**Description of the task:** Extract all lines in the data that contain the word "subtotal".

**Revision comparison data:**
^^^^^^^^

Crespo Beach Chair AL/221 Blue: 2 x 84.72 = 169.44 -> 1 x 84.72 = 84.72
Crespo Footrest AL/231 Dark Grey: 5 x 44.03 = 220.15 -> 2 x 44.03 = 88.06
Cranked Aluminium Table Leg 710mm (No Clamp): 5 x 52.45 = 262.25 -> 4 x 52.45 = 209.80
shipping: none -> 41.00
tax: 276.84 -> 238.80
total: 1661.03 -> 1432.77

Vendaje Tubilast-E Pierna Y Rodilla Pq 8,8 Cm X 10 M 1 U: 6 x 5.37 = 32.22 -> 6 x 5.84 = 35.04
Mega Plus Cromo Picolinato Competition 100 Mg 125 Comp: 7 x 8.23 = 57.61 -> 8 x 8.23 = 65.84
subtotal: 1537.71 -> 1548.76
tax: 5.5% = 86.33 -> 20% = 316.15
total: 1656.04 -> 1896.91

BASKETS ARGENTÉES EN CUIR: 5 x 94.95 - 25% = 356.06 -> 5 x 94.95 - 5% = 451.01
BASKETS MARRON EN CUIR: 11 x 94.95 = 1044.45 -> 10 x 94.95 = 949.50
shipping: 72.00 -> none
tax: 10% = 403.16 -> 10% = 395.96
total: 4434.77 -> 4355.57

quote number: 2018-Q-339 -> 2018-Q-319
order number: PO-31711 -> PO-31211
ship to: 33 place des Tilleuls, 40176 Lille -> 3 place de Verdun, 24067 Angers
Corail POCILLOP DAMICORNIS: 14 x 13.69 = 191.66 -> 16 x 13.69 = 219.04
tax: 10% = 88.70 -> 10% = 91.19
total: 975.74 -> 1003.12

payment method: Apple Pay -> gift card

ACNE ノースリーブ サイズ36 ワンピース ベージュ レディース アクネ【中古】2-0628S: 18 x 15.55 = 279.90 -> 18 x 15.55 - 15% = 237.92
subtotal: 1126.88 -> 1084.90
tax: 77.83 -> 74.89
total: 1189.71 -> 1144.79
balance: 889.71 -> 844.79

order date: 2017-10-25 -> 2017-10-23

^^^^^^^^

**Answer to this exercise:**
subtotal: 1537.71 -> 1548.76
subtotal: 1126.88 -> 1084.90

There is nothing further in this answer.